働かないって、ワクワクしない?
という図書館で借りた本を読み終えた。
この本は2003年に出版された本を2013年に新書化して発刊されたものだそうだ。
正確には、完全に働かないわけではなくともバリバリ働いてお金を稼ぐよりも収入が少なくてもスローペースで働いて、自分の自由時間を大切にして人生を充実させよう、という内容である。
ここでいう自由時間とは、仕事の合間の余暇活動という意味ではなく人生における自由な時間のことである。
もちろん、バリバリ働いてお金を稼ぐことが生きがいになっている人や、働けど働けど我が暮らし楽にならざる人(我が家も含め)のほうが世間では一般的で、この意見が全てあてはまるわけではない。
ただ、その中でも仕事以外に楽しみを見つけようということだ。その時間を使って仕事に結びつけようとせずに。 それには必ずしも多くのお金をかける必要はない。
また、その自由時間の過ごし方も重要で 人間的な成長につながるような過ごし方を勧めている。
能動的な自由時間。 受動的な自由時間が必要なタイミングもあるが、バランスをとったほうがいいと著者は言う。
人間的な成長のために自由時間を過ごす、というのは仕事に没頭するよりもある意味では努力が必要なのかもしれない。
著者はカナダの人らしく北米の現実に ついて描かれているが 日本でもあてはまる部分が多く共感できた。
体調管理も仕事のうちとよく言われるがこの言葉もなんだかな、とは以前から思っていた。
ゴールデンウィーク直前、過呼吸で会社を休んで以来会社に電話することすらできなくなり、ジョブコーチさんとも相談してついに会社を辞めた。 また履歴書の職歴欄に書くことが増えたわけだ。
わりと最近、短大時代の友人でここ何年かはメル友状態の友人に、色々と愚痴を聞いてもらって質問されたことがある。
彼女は、わたしが(9割方仕事で)相当病みやすいことも発達障害があることも知っている。
「どうして、そんなにつらい思いしてまで外で働くの?」
そのときは、 家にいると子供がいないのに働いてない罪悪感と仕事を続けることができない劣等感で、家にいると死にたくなるから
ということと
将来の貯金の為にも外で働いてるほうがマシだと回答した。
彼女は精神疾患があり、働くことが難しい為障害年金で生活している。 彼女にも苦しいことや悩みがたくさんあり、辛い経験もたくさんたくさんしてきたと思う。
しかし、少なくとも自分を受け入れてその中でも人生における自由時間をみつけているように見える。
私の今年の目標、「自分を受け入れること」。
この本を読んで、彼女の質問が自分の中でさらに大きな課題になった。
また、この本を読んで、仏教寺院の一つである祇園精舎建立のエピソードを思い出した。
ある日、スダッタは、釈迦の説法を聞いてこれに帰依し、彼に説法のための寺院を寄付しようと思い立った。
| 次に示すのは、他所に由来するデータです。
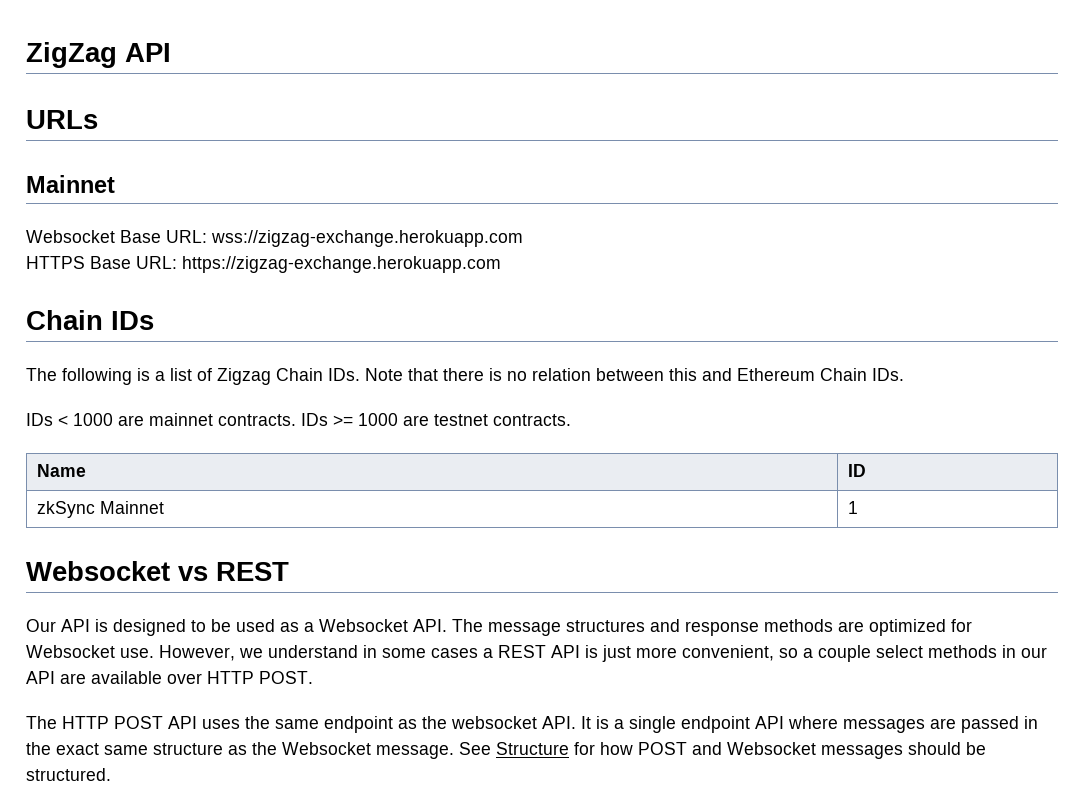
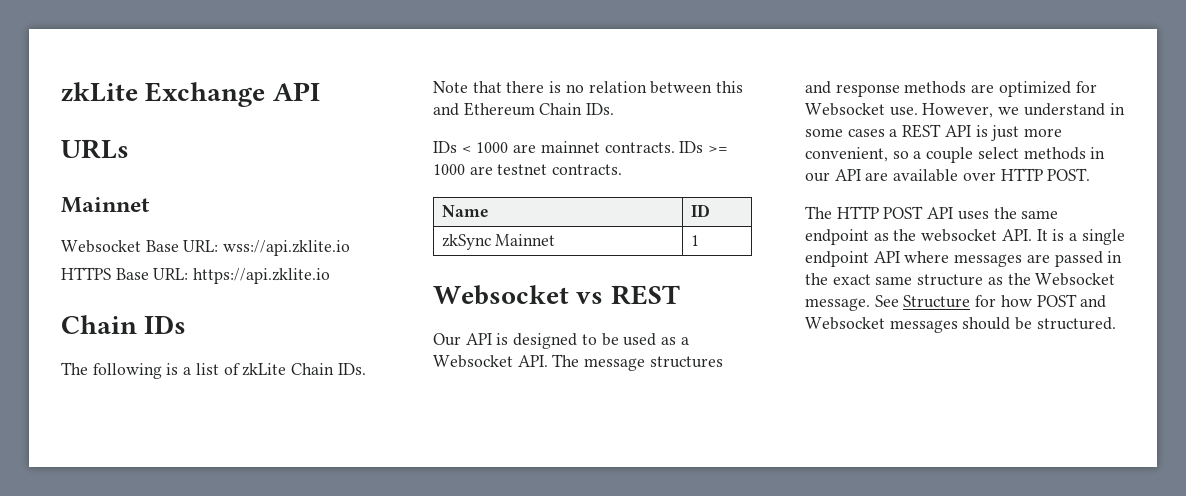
- ZigZag API
+ zkLite Exchange API
- Websocket Base URL: wss://zigzag-exchange.herokuapp.com
+ Websocket Base URL: wss://api.zklite.io
- HTTPS Base URL: https://zigzag-exchange.herokuapp.com
+ HTTPS Base URL: https://api.zklite.io
- The following is a list of Zigzag Chain IDs. Note that there is no relation between this and Ethereum Chain IDs.
+ The following is a list of zkLite Chain IDs. Note that there is no relation between this and Ethereum Chain IDs.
そして見つかった土地が、ジェータ jetṛ、祇陀)太子の所有する園林 vana) であった。その土地の譲渡を望むスダッタに対して、ジェータ太子が「必要な土地の表面を金貨で敷き詰めたら譲ってやろう」と戯れで言った。しかし、スダッタが本当に金貨を敷き詰め始めたため、ジェータ太子は驚いて、そのまま土地を譲渡し更に自らも樹木を寄付して、寺院建設を援助した。(Wikipediaより)
これは手塚治虫の『ブッダ』では ブッダと弟子が後日一文無しになったスダッタと再会した時に、 大金持ちの頃はいつ財産を奪われるか気が気でなかったけれど、いまはその心配がなくなった、というエピソードが後日談として描かれていた。(ここは作者の脚色かもしれないが)
今後、自分のような人間にとっての働き方、社会との関わり方について考えさせられる内容だった。
この機会に、自分にとっての自由時間の使い方に思いを巡らせてみようと思う。
読み終えた後、自分でも購入しようと思う良作であった。